А как же добрые дела? – спросите вы. Спасение бездомных собачек, обогрев бомжиков, подаяние нищим на улицах? Как правило, когда возникает необходимость в «добрых делах», это означает, что в работе социума, как системы, произошёл какой-то сбой, нарушение регламента. Социум регламентирован под равнодушного гражданина. Система не может закладываться на то, будет ли индивидуум добр или недобр в каждой ситуации. Система обязывает его поступить правильно. Если вы видите в сугробе пьяного, то
Равнодушие – это порядок, неравнодушие – хаос. Хаос стохастичен, и в нём возникает как злое, так и доброе, но злое преобладает, потому что его просто больше в природе. Война, как предел неравнодушия, порождает ярчайшие примеры героизма, самопожертвования и милосердия, но крови, насилия и смерти она порождает куда больше.
Кого бы вы предпочли встретить вечером в тёмном переулке? Равнодушного прохожего или охваченного заботой о вашем духовном несовершенстве?
В общем, подчёркнутое дистанцирование Йози и демонстративное ненарушение им личных границ мне, скорее, импонировало. Я и сам не большой любитель исповедей, и от других не жду. Считающиеся у нас отчего-то «дружескими» излияния собеседников на тему того, как жесток мир с подробным изложением всех своих обид, начиная с перинатальных, всегда вызывают у меня дискомфорт и чувство неловкости, что создало мне репутацию угрюмого, нечуткого и некомпанейского типа. Когда-то меня это даже огорчало, представьте себе.
- А зачем ты выбрасываешь весь этот грём? – поинтересовался Йози, когда мы, наконец, выволокли из подвала последний полуразобранный запорожский двигатель-тридцатку, треснутую коробку передач с погнутым первичным валом и переднюю торсионную подвеску в сборе. Я печально смотрел на заваленный грязным железом гараж и мрачно предвкушал погрузку-разгрузку агрегатов весом под полцентнера каждый.
- А куда его девать? Конечно, моя хозяйственность вопиет, рыдает и рвёт на жопе волосы, но в гараж-то теперь не въехать.
- Его можно поменять на что-нибудь полезное.
- И как ты себе это представляешь? Торговать им на рынке в геморройных рядах мне недосуг. Этак сам не заметишь, как затянет. Посмотришь на себя утром в зеркало – а там уже Дед Валидол…
- Кто-кто? – удивился Йози.
Я объяснил. В первый раз я увидел, как Йози не улыбается, вежливо растянув губы, а заливисто и неудержимо ржёт.
- Дед? – он не мог сдержаться, - Валидол? – даже слёзы на глазах выступили. Я не мог понять, что же в этом уж настолько смешного и, пожав плечами, стал ждать, пока он успокоится.
Ждать пришлось долго – Йози ещё минут пятнадцать не мог остановиться – фыркал и всхлипывал, и заходился снова. Тоже мне, шутка всех времён и народов – Дед Валидол. Да сколько я помню авторынок, его всегда так называли. Не в глаза, конечно. Так-то его звали вроде как Петровичем.
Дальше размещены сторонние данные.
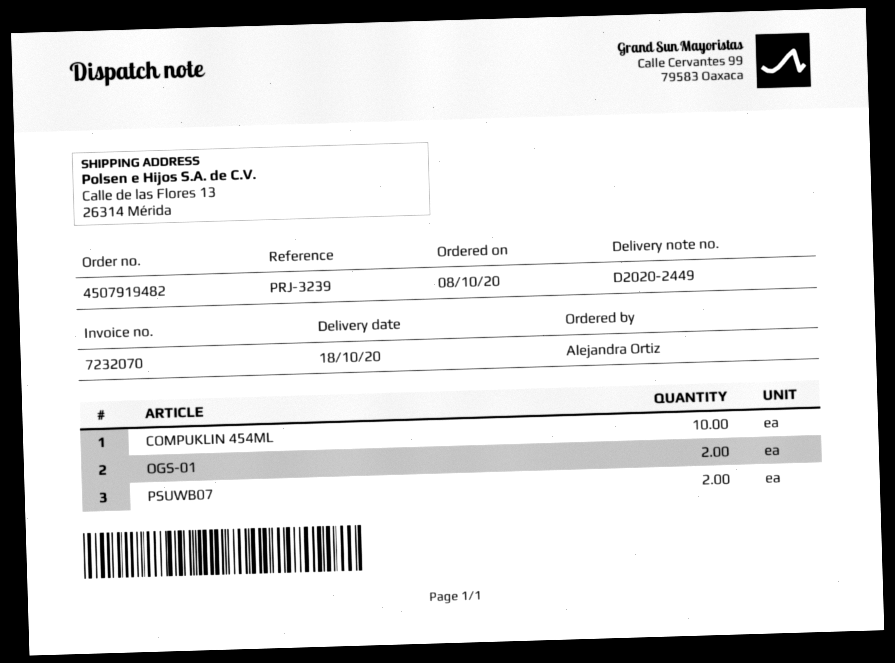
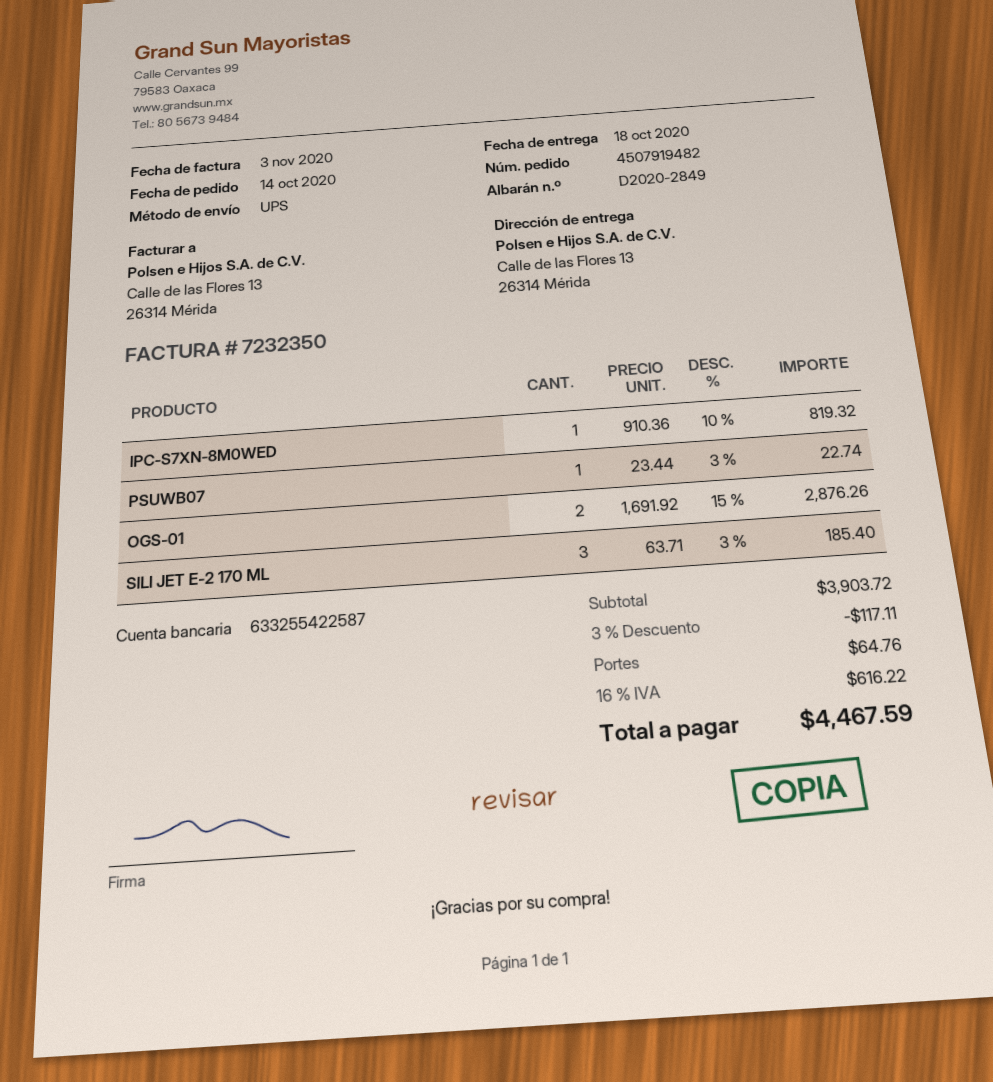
order date: 2020-10-08 -> 2020-10-14
delivery note number: D2020-2449 -> D2020-2849
invoice number: 7232070 -> 7232350
COMPUKLIN 454ML: 10 -> none
PSUWB07: 2 -> 1
IPC-S7XN-8M0WED: none -> 1
SILI JET E-2 170 ML: none -> 3

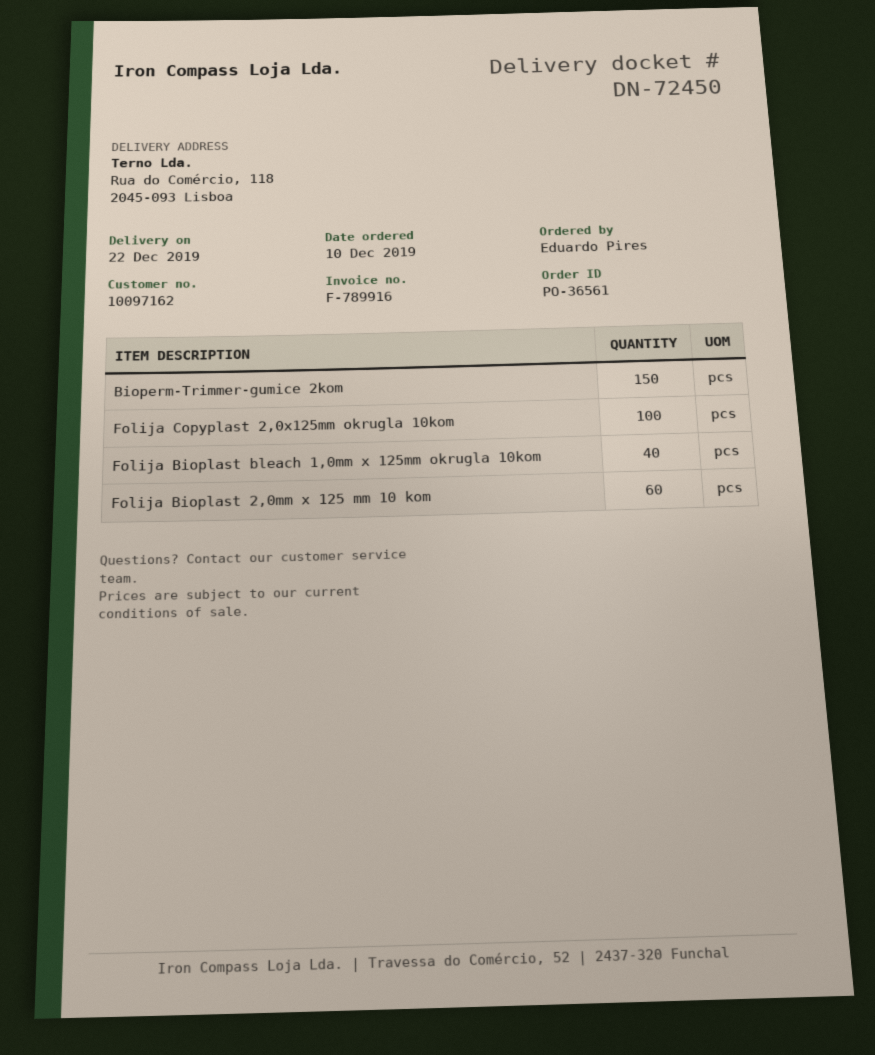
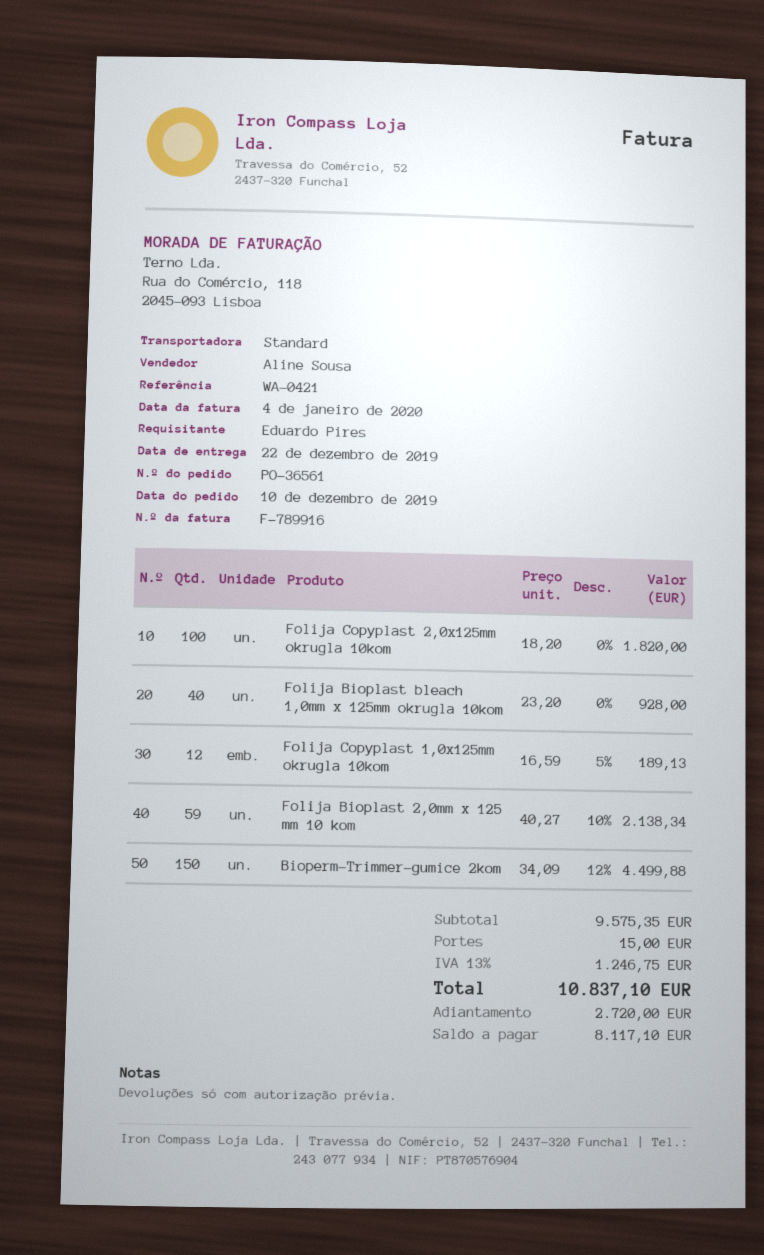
Folija Bioplast 2,0mm x 125 mm 10 kom: 60 -> 59
Folija Copyplast 1,0x125mm okrugla 10kom: none -> 12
Ну, или что-то такое же, производное от отчества. Мне всегда была странновата эта особенность в некоторых социальных стратах – обращение не по имени или фамилии, а именно по отчеству. Все эти Кузмичи, Иванычи, Петровичи – как будто они отдельно от отца и не существуют. Пережитки родоплеменного строя, не иначе.
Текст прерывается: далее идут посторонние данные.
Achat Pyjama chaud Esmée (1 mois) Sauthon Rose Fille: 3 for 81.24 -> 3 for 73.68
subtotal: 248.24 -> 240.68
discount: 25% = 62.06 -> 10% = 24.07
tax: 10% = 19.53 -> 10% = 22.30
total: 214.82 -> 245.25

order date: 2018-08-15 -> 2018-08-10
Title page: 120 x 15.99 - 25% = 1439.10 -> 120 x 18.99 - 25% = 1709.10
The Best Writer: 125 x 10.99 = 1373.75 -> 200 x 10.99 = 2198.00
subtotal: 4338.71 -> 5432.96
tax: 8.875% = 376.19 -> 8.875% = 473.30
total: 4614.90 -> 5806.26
- Надо рассказать Старому, - просмеявшись, наконец сказал Йози, - он будет в восторге!
- Кому? – поинтересовался я
- Ну, Петровичу, которого ты Дедом Валидолом назвал. Мы его зовём просто Старый.
- Почему? – спросил я рефлекторно, хотя хотел спросить совсем другое. Меня очень заинтересовало это «мы». Весьма любопытно, что это за общность такая? И, кстати, сказал-то он не «Петрович». Похожее слово, но чуть другое. «Петруччо»? Нет, и не оно. Это уже мозг подбирает похожие по звучанию, а на самом деле слово другое и звучит чуть странно. Как «грём» с его произношением между «ё» и «е».